◆ **Directions for this task**:
Exact copy, no pictures: return only the lines below from the line with "Рейха в 1944" up to and including the line with "5 миллиона коттеджей".
___ Information given ___
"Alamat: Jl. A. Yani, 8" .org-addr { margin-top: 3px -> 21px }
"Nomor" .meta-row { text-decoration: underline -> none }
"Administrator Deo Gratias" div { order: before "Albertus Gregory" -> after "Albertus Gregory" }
___
___ Information given ___
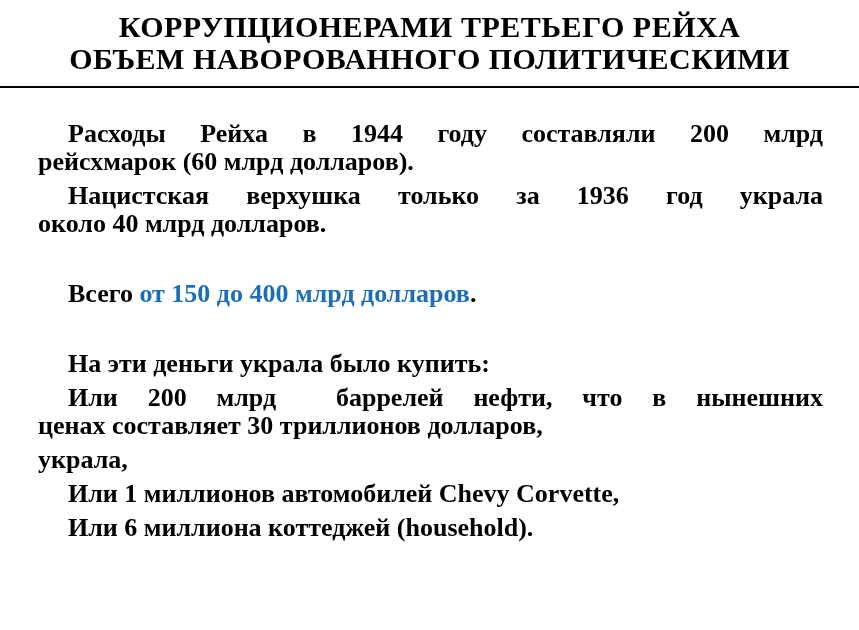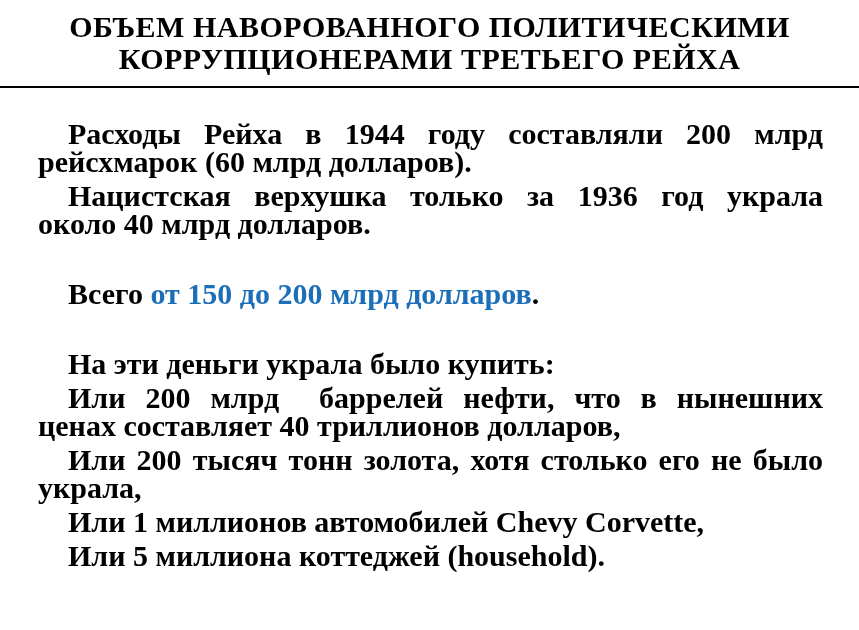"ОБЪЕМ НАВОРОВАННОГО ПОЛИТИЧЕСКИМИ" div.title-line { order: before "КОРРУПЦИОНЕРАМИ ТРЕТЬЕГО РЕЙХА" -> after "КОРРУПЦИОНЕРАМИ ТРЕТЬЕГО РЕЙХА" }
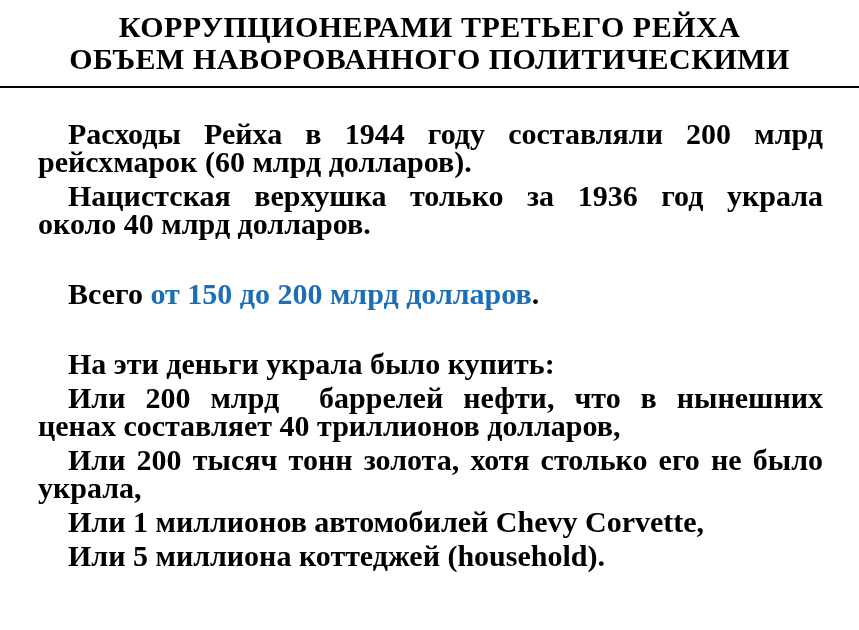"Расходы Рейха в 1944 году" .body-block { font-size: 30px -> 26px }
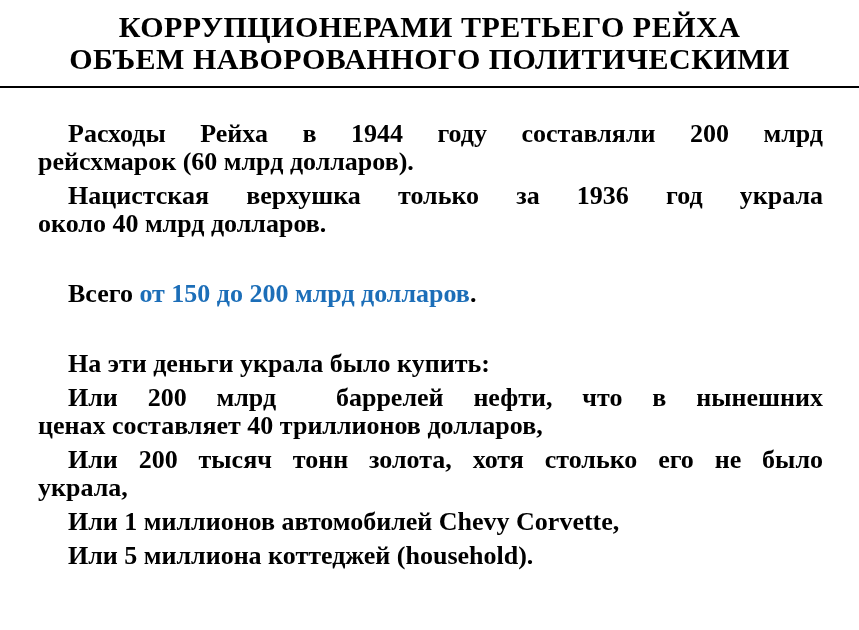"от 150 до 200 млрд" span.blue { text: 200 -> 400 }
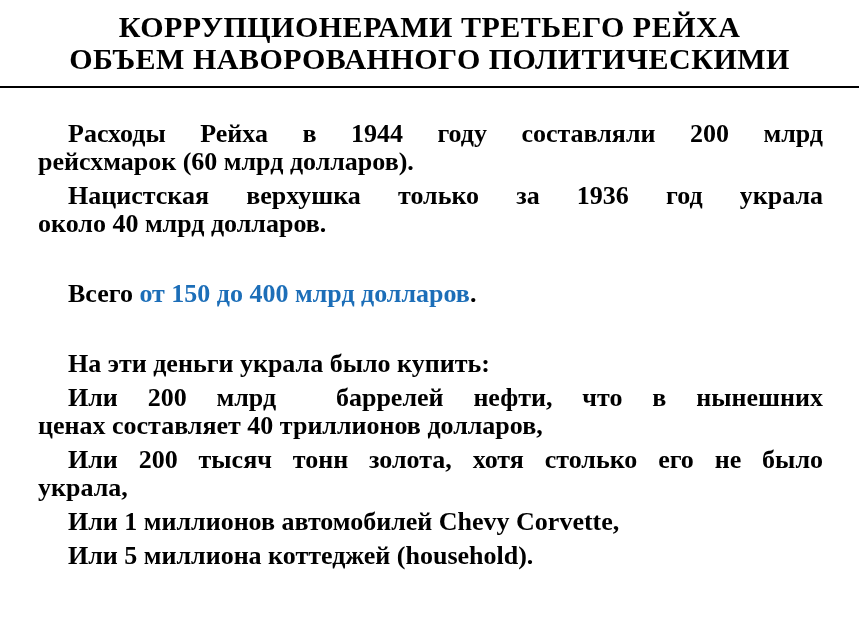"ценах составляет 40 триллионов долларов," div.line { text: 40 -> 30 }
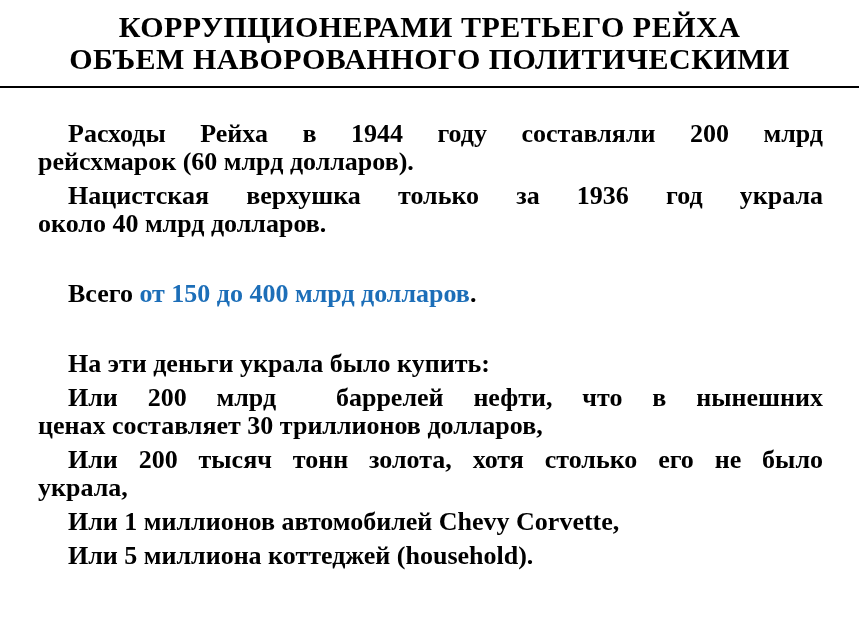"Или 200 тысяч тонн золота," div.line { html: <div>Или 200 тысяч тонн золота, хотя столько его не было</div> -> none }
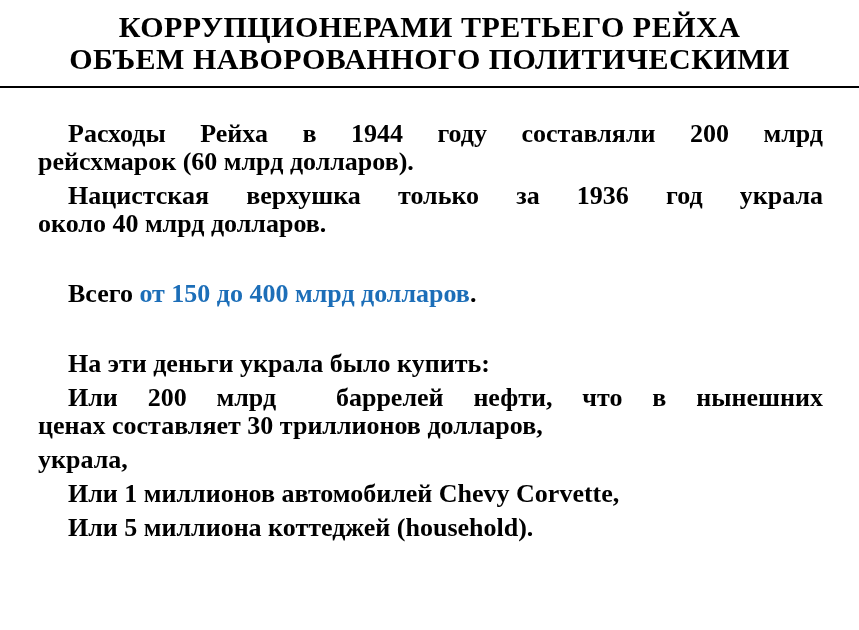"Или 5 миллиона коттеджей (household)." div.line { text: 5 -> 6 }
___
◆ **Solution to the problem**:
"Расходы Рейха в 1944 году" .body-block { font-size: 30px -> 26px }
"от 150 до 200 млрд" span.blue { text: 200 -> 400 }
"ценах составляет 40 триллионов долларов," div.line { text: 40 -> 30 }
"Или 200 тысяч тонн золота," div.line { html: <div>Или 200 тысяч тонн золота, хотя столько его не было</div> -> none }
"Или 5 миллиона коттеджей (household)." div.line { text: 5 -> 6 }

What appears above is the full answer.